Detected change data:
========

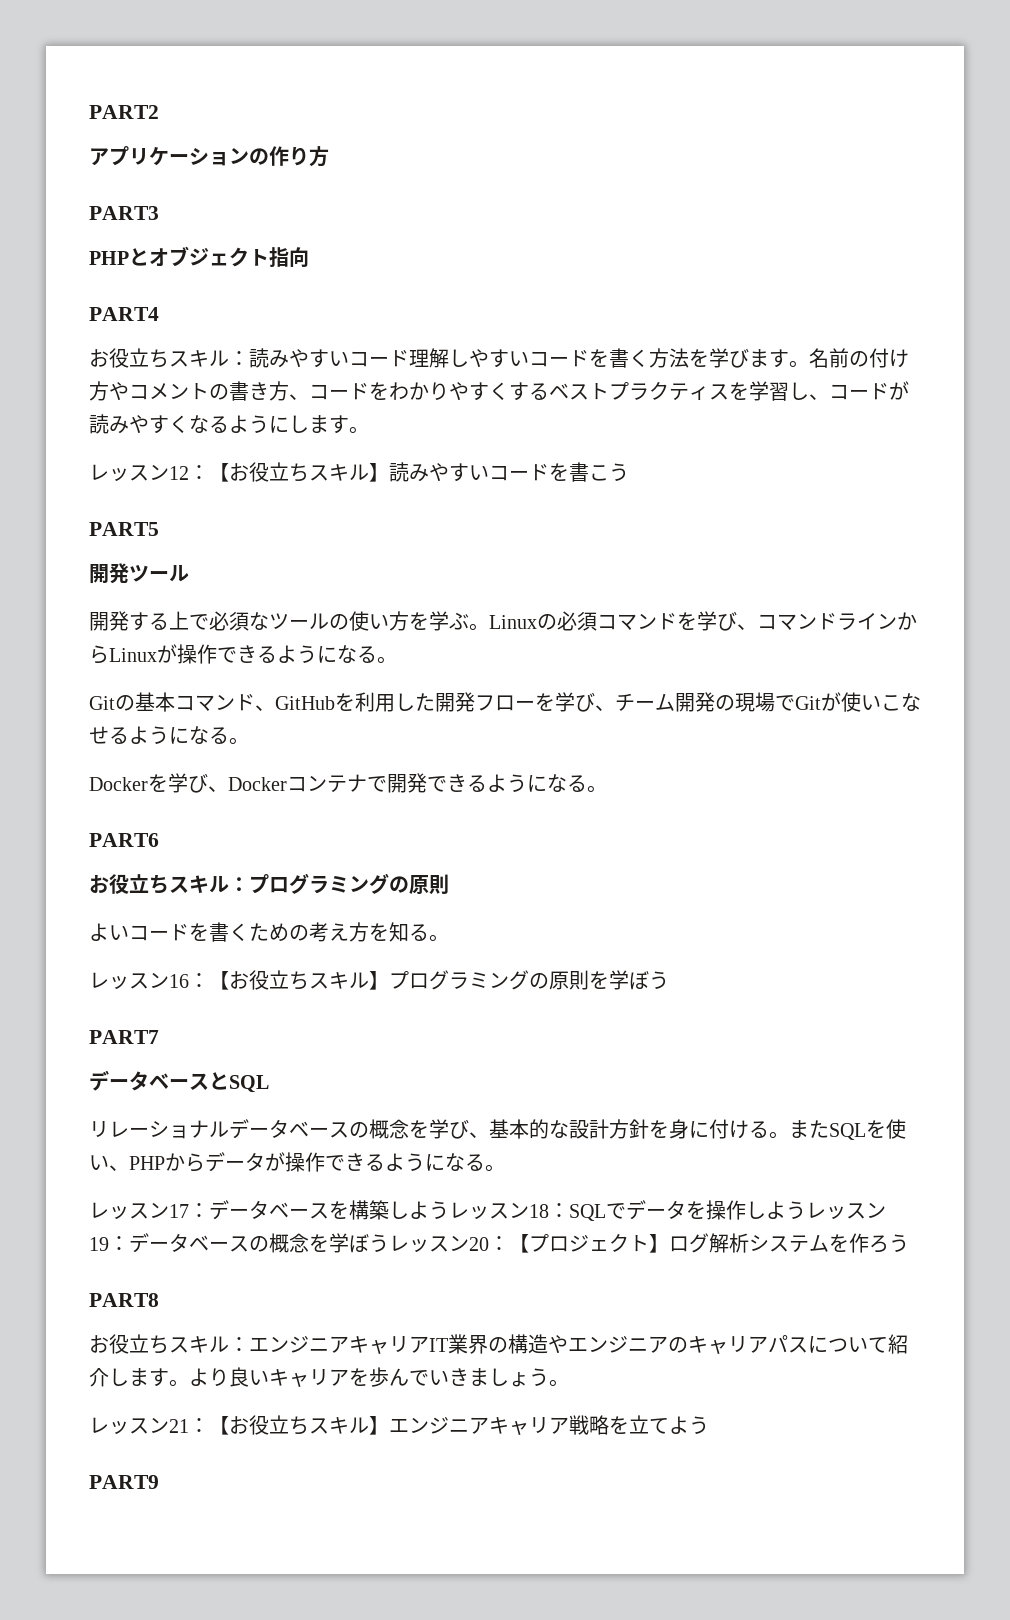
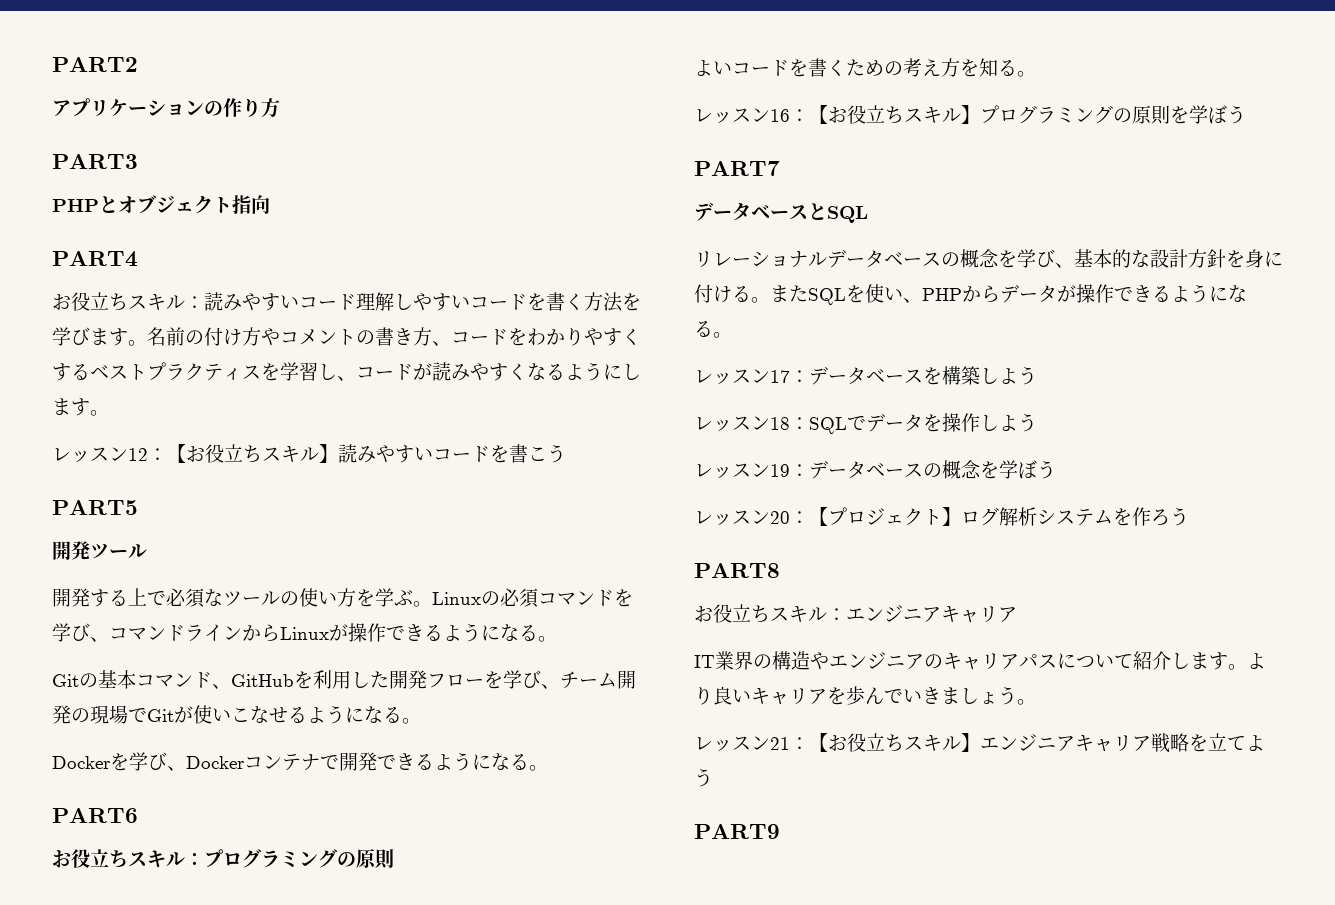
(449, 1210) none -> (1037, 375) //
(806, 1210) none -> (1037, 422) //
(389, 1243) none -> (1056, 469) //
(429, 1344) none -> (1017, 614) //

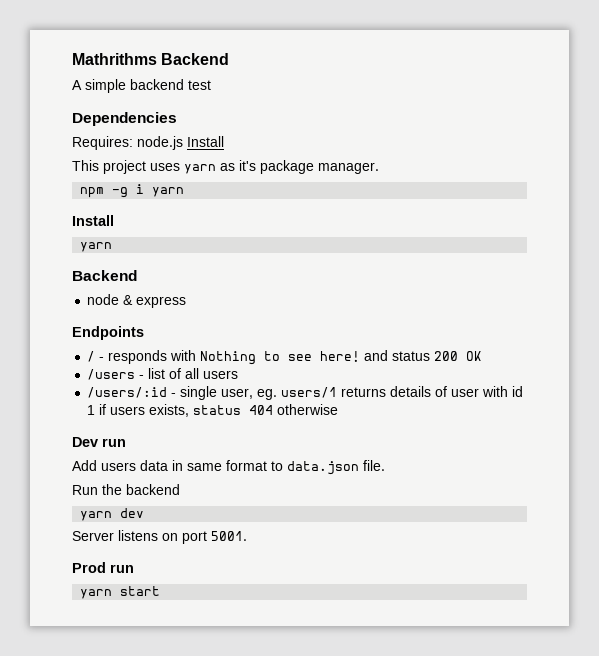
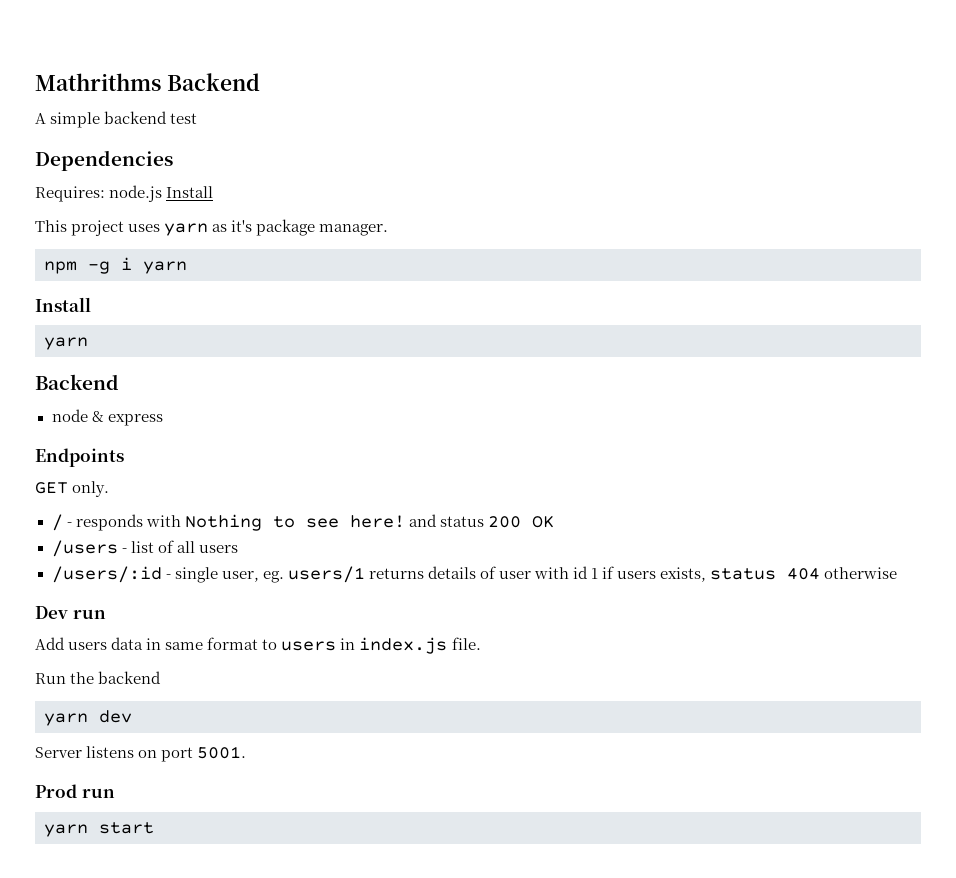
(144, 333) none -> [35,481,110,497] // GET only.
[287,461,359,475] data.json -> [281,637,448,654] users in index.js

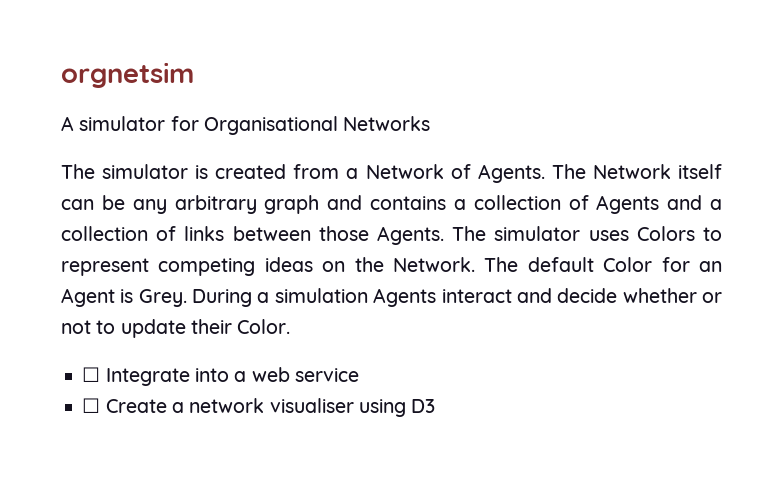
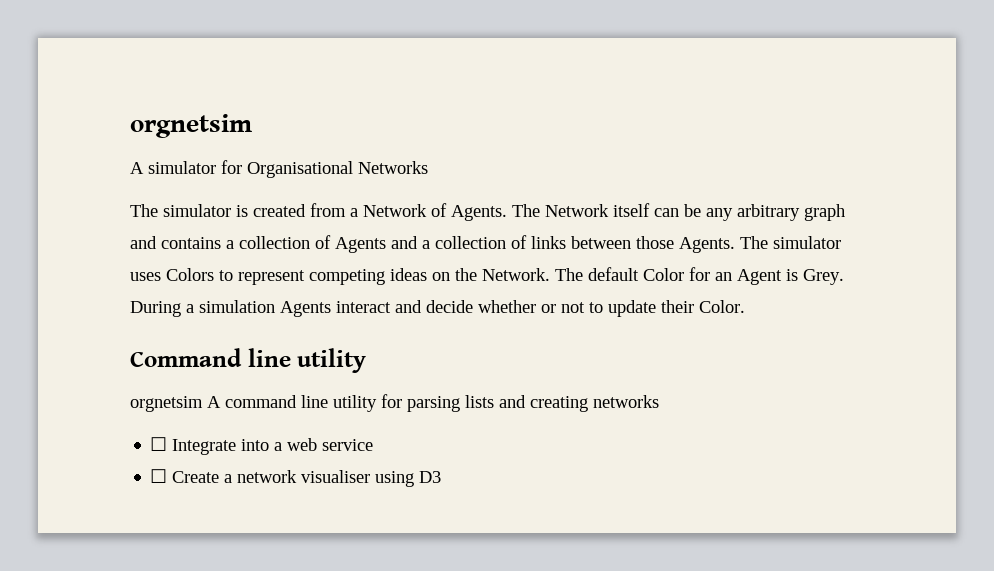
(291, 326) none -> [130,348,367,373] [130,394,659,412] // Command line utility // orgnetsim A command line utility for parsing lists and creating networks

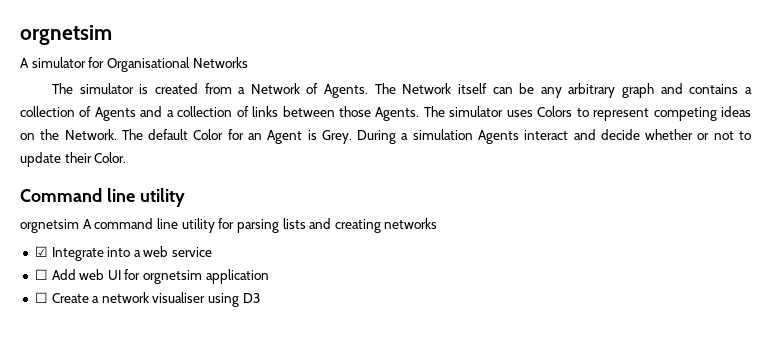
[150,437,168,451] ☐ -> [34,246,48,257] ☑
(374, 445) none -> [34,269,269,284] // ☐ Add web UI for orgnetsim application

========

What is being asked: Each line with the word "none" in the records above belongs in the result; copy all of them.

Written answer:
(449, 1210) none -> (1037, 375) //
(806, 1210) none -> (1037, 422) //
(389, 1243) none -> (1056, 469) //
(429, 1344) none -> (1017, 614) //
(144, 333) none -> [35,481,110,497] // GET only.
(291, 326) none -> [130,348,367,373] [130,394,659,412] // Command line utility // orgnetsim A command line utility for parsing lists and creating networks
(374, 445) none -> [34,269,269,284] // ☐ Add web UI for orgnetsim application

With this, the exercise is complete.